Retype all of the data without changing a single word.

Collected data entries
◇ ◇ ◇ ◇

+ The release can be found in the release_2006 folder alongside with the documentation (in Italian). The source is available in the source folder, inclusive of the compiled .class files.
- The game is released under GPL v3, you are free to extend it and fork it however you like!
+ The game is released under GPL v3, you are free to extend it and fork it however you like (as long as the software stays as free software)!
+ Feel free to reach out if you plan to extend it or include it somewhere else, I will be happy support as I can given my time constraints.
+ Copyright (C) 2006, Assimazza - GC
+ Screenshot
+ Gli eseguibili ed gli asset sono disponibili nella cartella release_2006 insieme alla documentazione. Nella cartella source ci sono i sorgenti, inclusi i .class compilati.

◇ ◇ ◇ ◇

RESPONSE ▸
+ The release can be found in the release_2006 folder alongside with the documentation (in Italian). The source is available in the source folder, inclusive of the compiled .class files.
- The game is released under GPL v3, you are free to extend it and fork it however you like!
+ The game is released under GPL v3, you are free to extend it and fork it however you like (as long as the software stays as free software)!
+ Feel free to reach out if you plan to extend it or include it somewhere else, I will be happy support as I can given my time constraints.
+ Copyright (C) 2006, Assimazza - GC
+ Screenshot
+ Gli eseguibili ed gli asset sono disponibili nella cartella release_2006 insieme alla documentazione. Nella cartella source ci sono i sorgenti, inclusi i .class compilati.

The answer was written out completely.